[YOUR GOAL] Could you transcribe all the entries exactly, omitting the pictures?
########################################
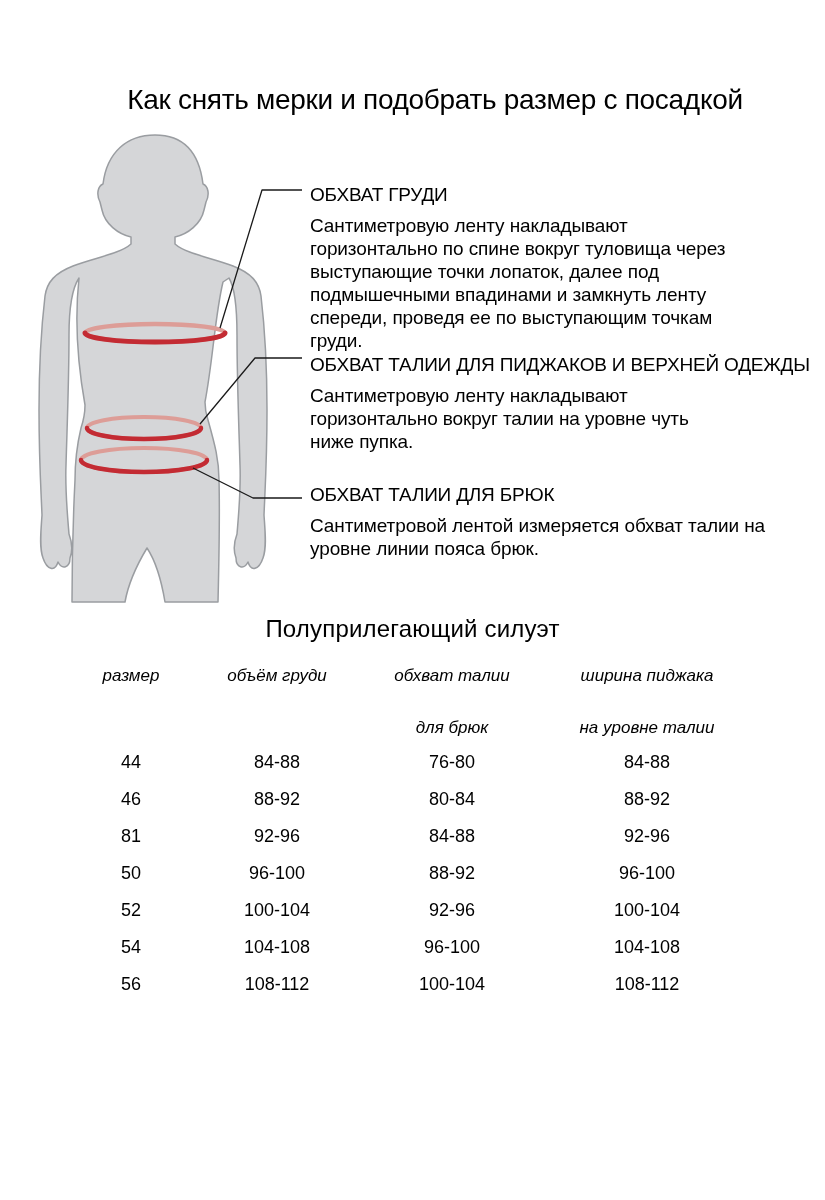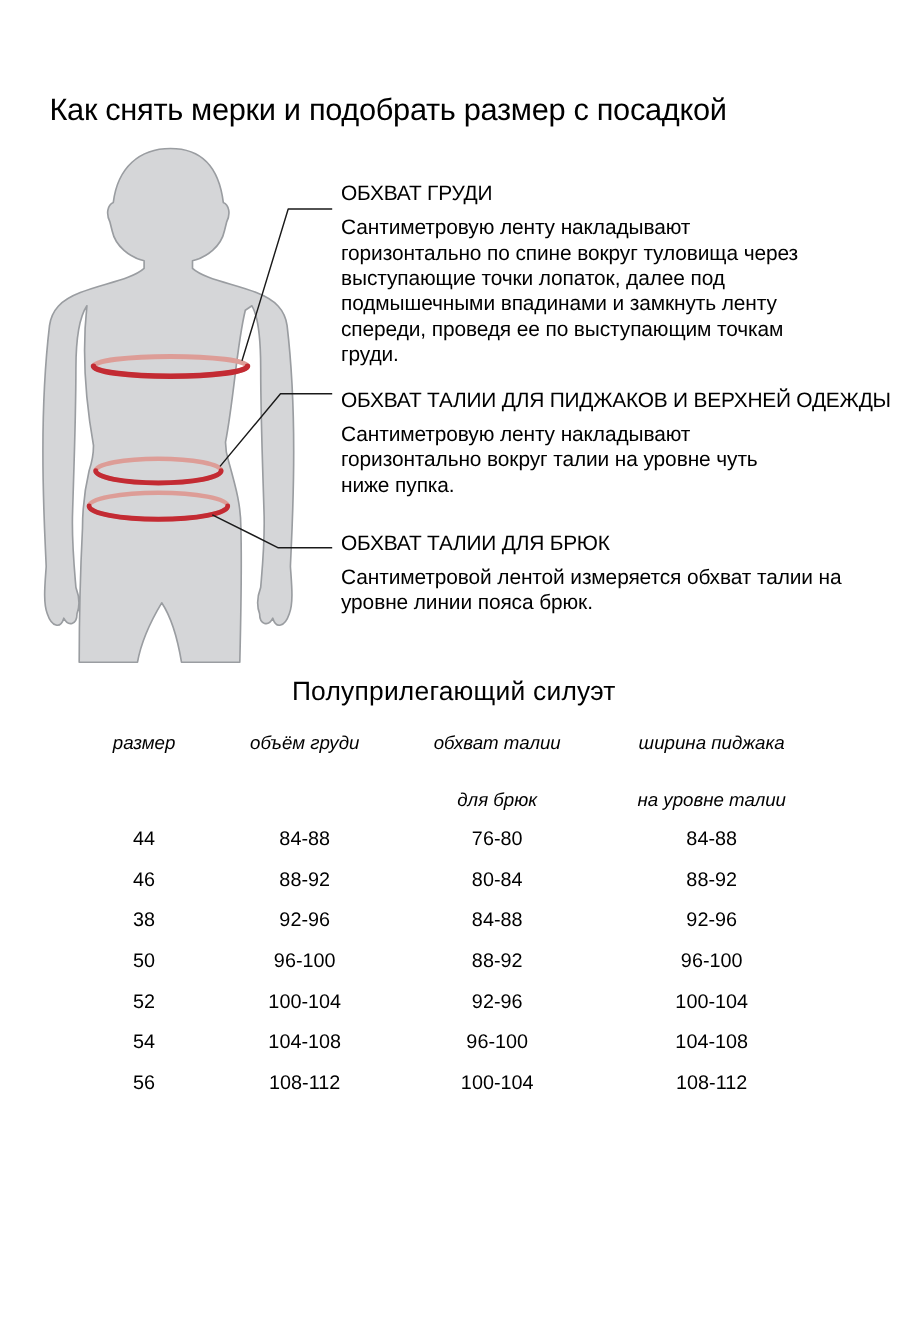--- a/index.html
+++ b/index.html
@@ -19,7 +19,7 @@
   }
   .page-title{
     position:absolute;top:84px;left:0;width:100%;
-    font-size:28px;font-weight:400;letter-spacing:-0.3px;padding-left:45px;
+    text-align:center;font-size:28px;font-weight:400;letter-spacing:-0.3px;padding-left:45px;
   }
   .figure-svg{position:absolute;left:15px;top:130px;width:295px;height:475px;}
   .annotation{position:absolute;left:310px;}

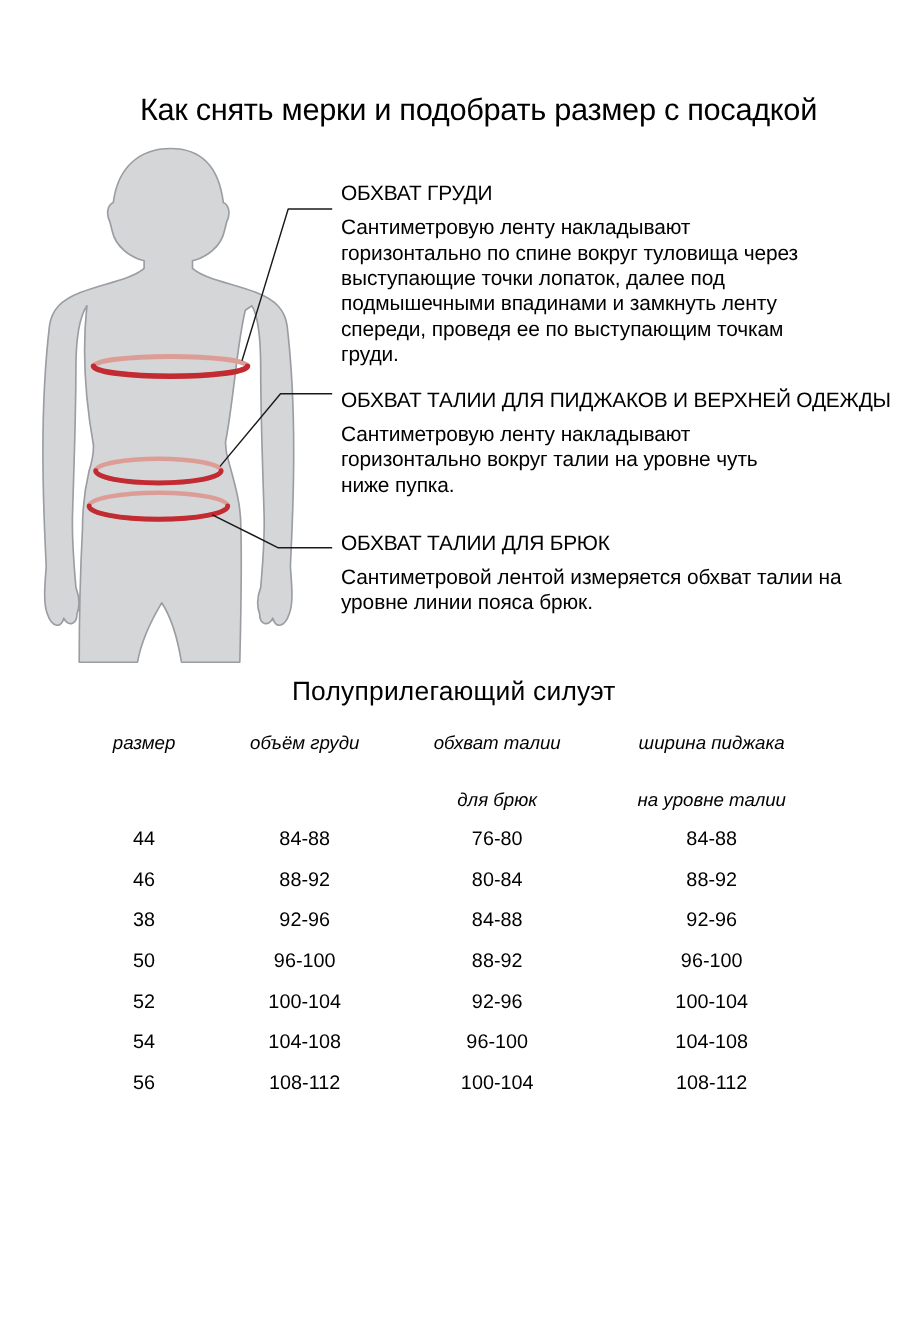--- a/index.html
+++ b/index.html
@@ -29,7 +29,7 @@
   .annotation p{
     font-size:19px;line-height:23px;letter-spacing:-0.1px;margin-top:8px;
   }
-  .sec1{top:166px;} .sec1 p{width:445px;}
+  .sec1{top:184px;} .sec1 p{width:445px;}
   .sec2{top:354px;} .sec2 p{width:400px;}
   .sec3{top:484px;} .sec3 p{width:460px;}
   .table-title{

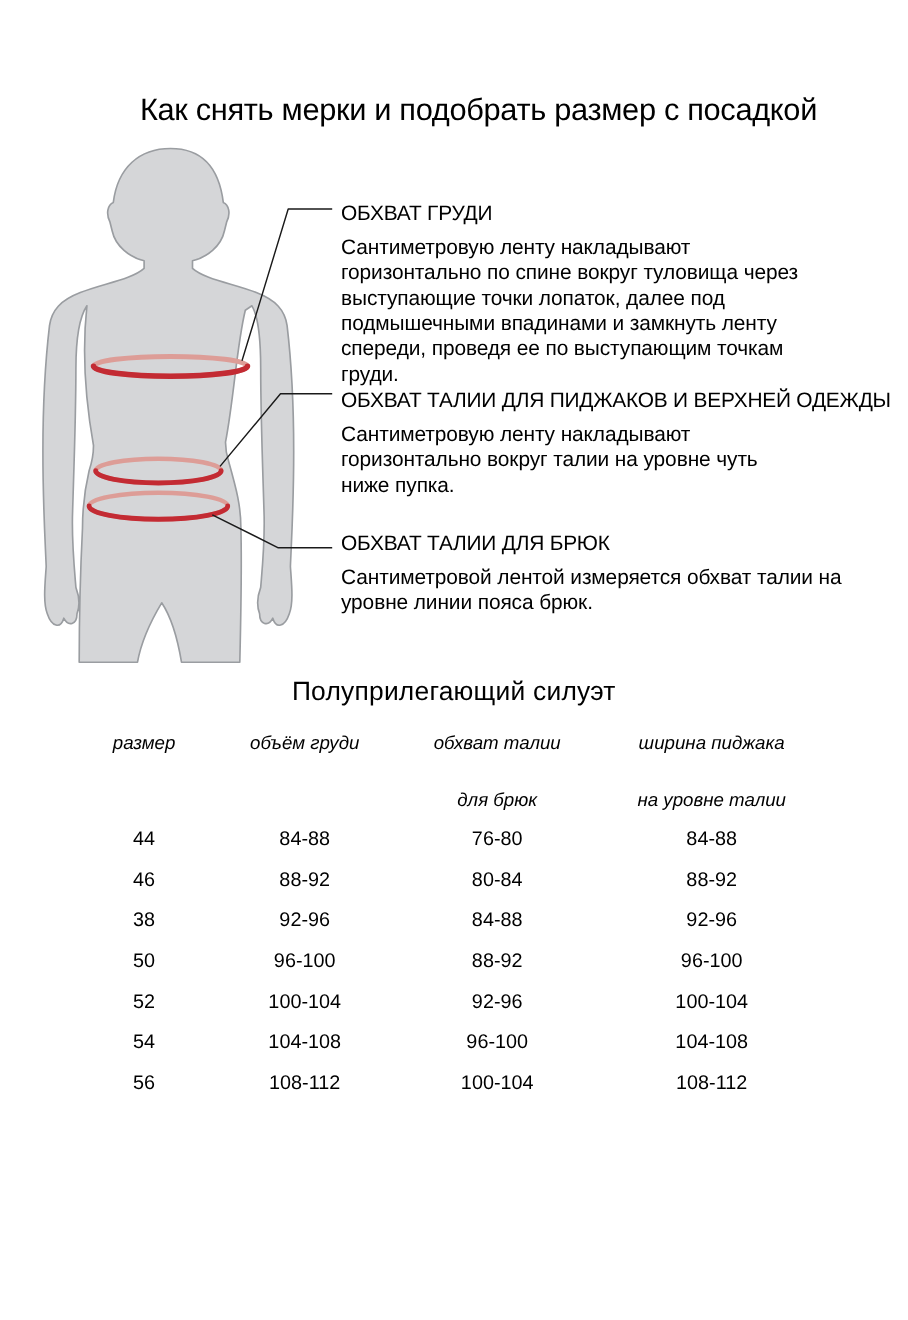--- a/index.html
+++ b/index.html
@@ -161,7 +161,7 @@
     <div class="cell">80-84</div>
     <div class="cell">88-92</div>
 
-    <div class="cell">38</div>
+    <div class="cell">81</div>
     <div class="cell">92-96</div>
     <div class="cell">84-88</div>
     <div class="cell">92-96</div>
########################################
[SOLUTION TO THE PROBLEM]
--- a/index.html
+++ b/index.html
@@ -19,7 +19,7 @@
   }
   .page-title{
     position:absolute;top:84px;left:0;width:100%;
-    font-size:28px;font-weight:400;letter-spacing:-0.3px;padding-left:45px;
+    text-align:center;font-size:28px;font-weight:400;letter-spacing:-0.3px;padding-left:45px;
   }
   .figure-svg{position:absolute;left:15px;top:130px;width:295px;height:475px;}
   .annotation{position:absolute;left:310px;}

--- a/index.html
+++ b/index.html
@@ -29,7 +29,7 @@
   .annotation p{
     font-size:19px;line-height:23px;letter-spacing:-0.1px;margin-top:8px;
   }
-  .sec1{top:166px;} .sec1 p{width:445px;}
+  .sec1{top:184px;} .sec1 p{width:445px;}
   .sec2{top:354px;} .sec2 p{width:400px;}
   .sec3{top:484px;} .sec3 p{width:460px;}
   .table-title{

--- a/index.html
+++ b/index.html
@@ -161,7 +161,7 @@
     <div class="cell">80-84</div>
     <div class="cell">88-92</div>
 
-    <div class="cell">38</div>
+    <div class="cell">81</div>
     <div class="cell">92-96</div>
     <div class="cell">84-88</div>
     <div class="cell">92-96</div>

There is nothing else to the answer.